[Opening Source information section]

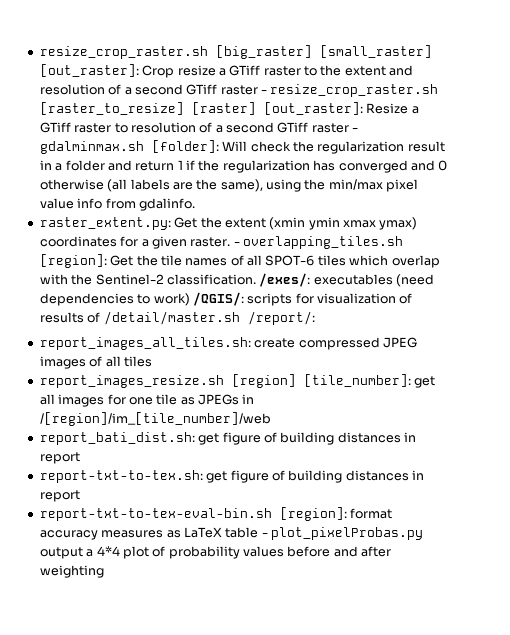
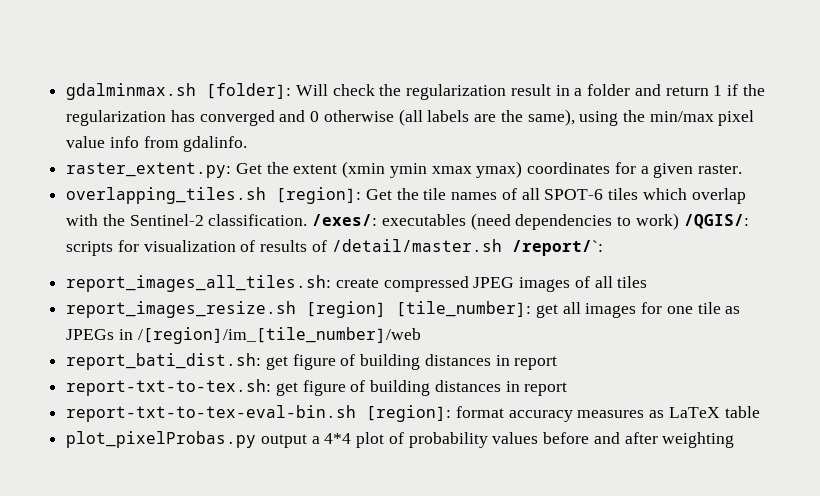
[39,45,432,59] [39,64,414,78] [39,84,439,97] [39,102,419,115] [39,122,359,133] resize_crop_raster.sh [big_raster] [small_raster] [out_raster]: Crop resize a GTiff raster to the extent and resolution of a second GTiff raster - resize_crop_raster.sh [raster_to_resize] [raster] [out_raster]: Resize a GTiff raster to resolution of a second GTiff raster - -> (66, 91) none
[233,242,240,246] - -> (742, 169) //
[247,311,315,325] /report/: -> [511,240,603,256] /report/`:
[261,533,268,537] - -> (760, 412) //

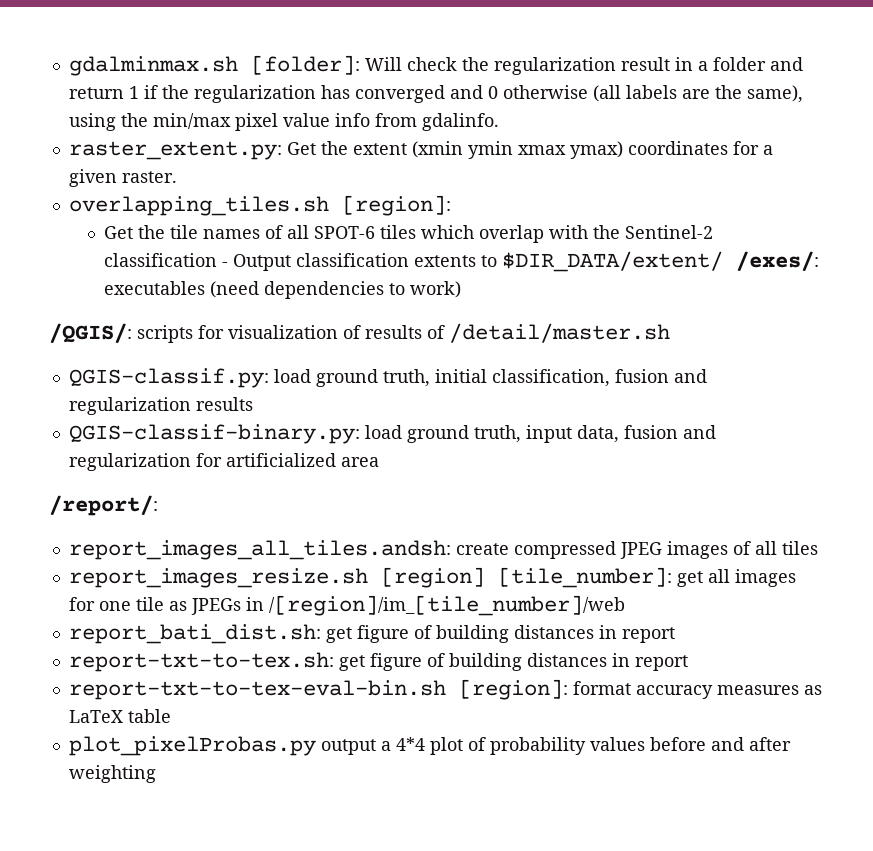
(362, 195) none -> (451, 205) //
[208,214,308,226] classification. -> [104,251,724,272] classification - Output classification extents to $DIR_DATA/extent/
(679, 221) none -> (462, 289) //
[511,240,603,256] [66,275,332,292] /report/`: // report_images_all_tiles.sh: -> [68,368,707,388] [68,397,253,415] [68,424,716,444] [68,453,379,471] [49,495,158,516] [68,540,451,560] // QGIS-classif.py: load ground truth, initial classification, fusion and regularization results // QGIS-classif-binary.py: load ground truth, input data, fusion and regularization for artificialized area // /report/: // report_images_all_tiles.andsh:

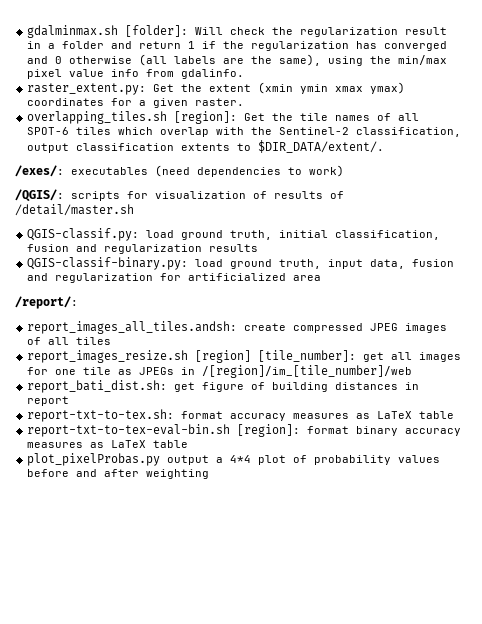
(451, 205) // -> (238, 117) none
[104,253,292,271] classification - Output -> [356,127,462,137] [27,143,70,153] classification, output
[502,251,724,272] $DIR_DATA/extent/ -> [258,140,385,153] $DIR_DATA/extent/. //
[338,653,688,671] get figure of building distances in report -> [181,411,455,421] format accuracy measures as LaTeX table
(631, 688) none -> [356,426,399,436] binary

[Closing Source information section]

▸ Task goal
The job here is to find each line above with the word "report" and copy it.

▸ Response to this task
[247,311,315,325] /report/: -> [511,240,603,256] /report/`:
[511,240,603,256] [66,275,332,292] /report/`: // report_images_all_tiles.sh: -> [68,368,707,388] [68,397,253,415] [68,424,716,444] [68,453,379,471] [49,495,158,516] [68,540,451,560] // QGIS-classif.py: load ground truth, initial classification, fusion and regularization results // QGIS-classif-binary.py: load ground truth, input data, fusion and regularization for artificialized area // /report/: // report_images_all_tiles.andsh:
[338,653,688,671] get figure of building distances in report -> [181,411,455,421] format accuracy measures as LaTeX table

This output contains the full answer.